● **AIM OF THE TASK**: If a line in the following entries contains the string "mútuos", it counts toward the total; report only that total.

Structured diff data:
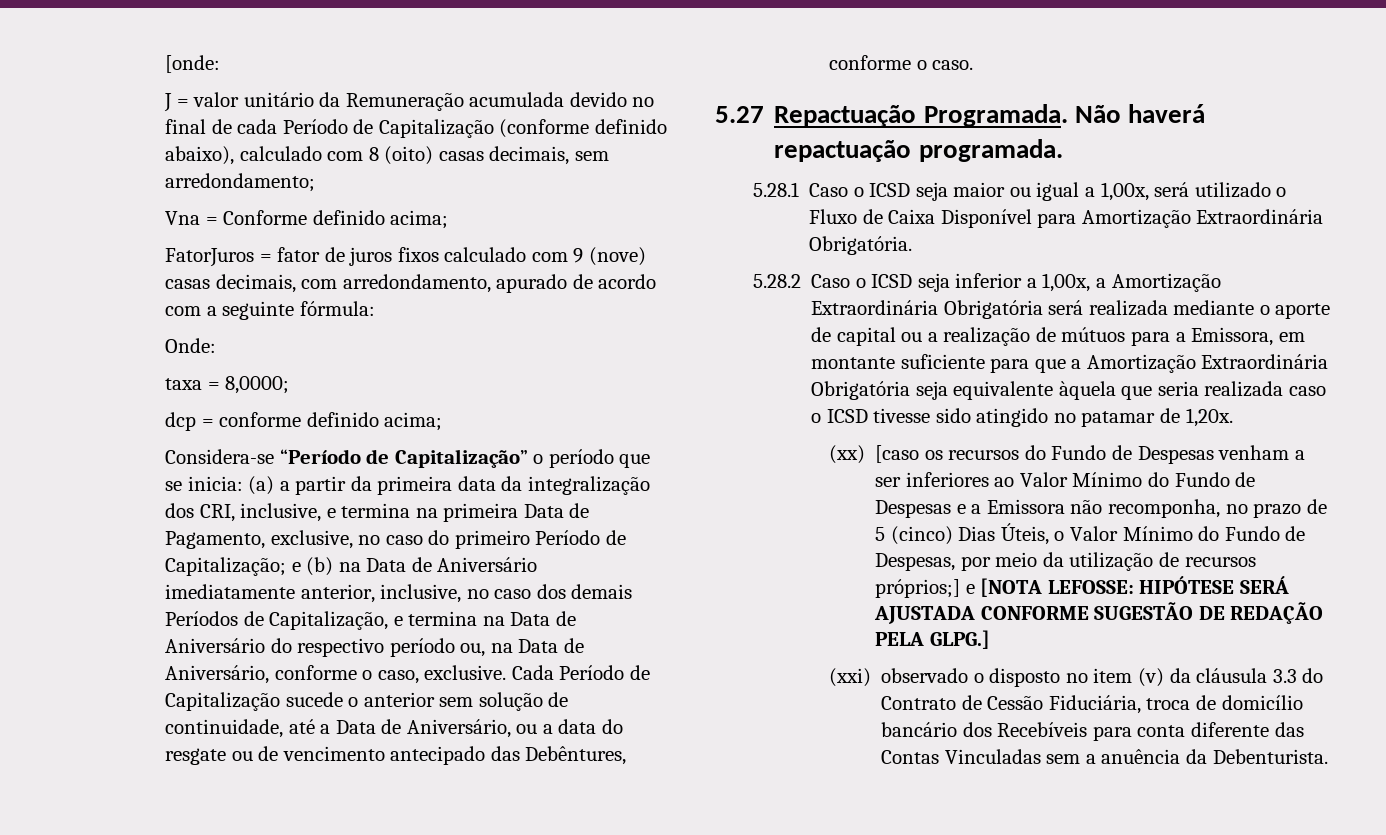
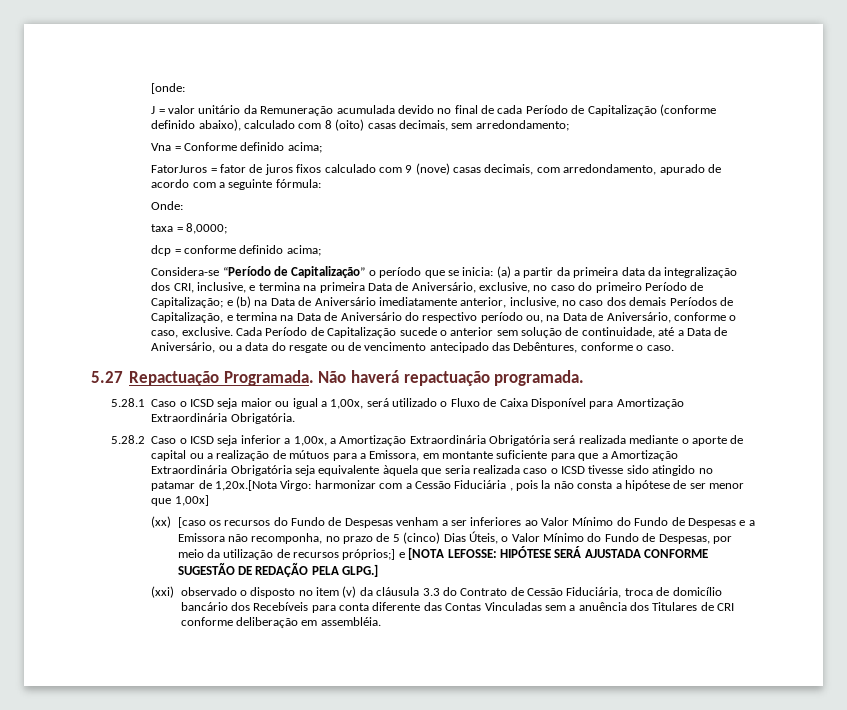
- (a) a partir da primeira data da integralização dos CRI, inclusive, e termina na primeira Data de Pagamento, exclusive, no caso do primeiro Período de Capitalização;
+ (a) a partir da primeira data da integralização dos CRI, inclusive, e termina na primeira Data de Aniversário, exclusive, no caso do primeiro Período de Capitalização;
- 5.28.2 Caso o ICSD seja inferior a 1,00x, a Amortização Extraordinária Obrigatória será realizada mediante o aporte de capital ou a realização de mútuos para a Emissora, em montante suficiente para que a Amortização Extraordinária Obrigatória seja equivalente àquela que seria realizada caso o ICSD tivesse sido atingido no patamar de 1,20x.
+ 5.28.2 Caso o ICSD seja inferior a 1,00x, a Amortização Extraordinária Obrigatória será realizada mediante o aporte de capital ou a realização de mútuos para a Emissora, em montante suficiente para que a Amortização Extraordinária Obrigatória seja equivalente àquela que seria realizada caso o ICSD tivesse sido atingido no patamar de 1,20x.[Nota Virgo: harmonizar com a Cessão Fiduciária , pois la não consta a hipótese de ser menor que 1,00x]
- (xxi) observado o disposto no item (v) da cláusula 3.3 do Contrato de Cessão Fiduciária, troca de domicílio bancário dos Recebíveis para conta diferente das Contas Vinculadas sem a anuência da Debenturista.
+ (xxi) observado o disposto no item (v) da cláusula 3.3 do Contrato de Cessão Fiduciária, troca de domicílio bancário dos Recebíveis para conta diferente das Contas Vinculadas sem a anuência dos Titulares de CRI conforme deliberação em assembléia.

● **SOLUTION FOR THIS PROBLEM**: 2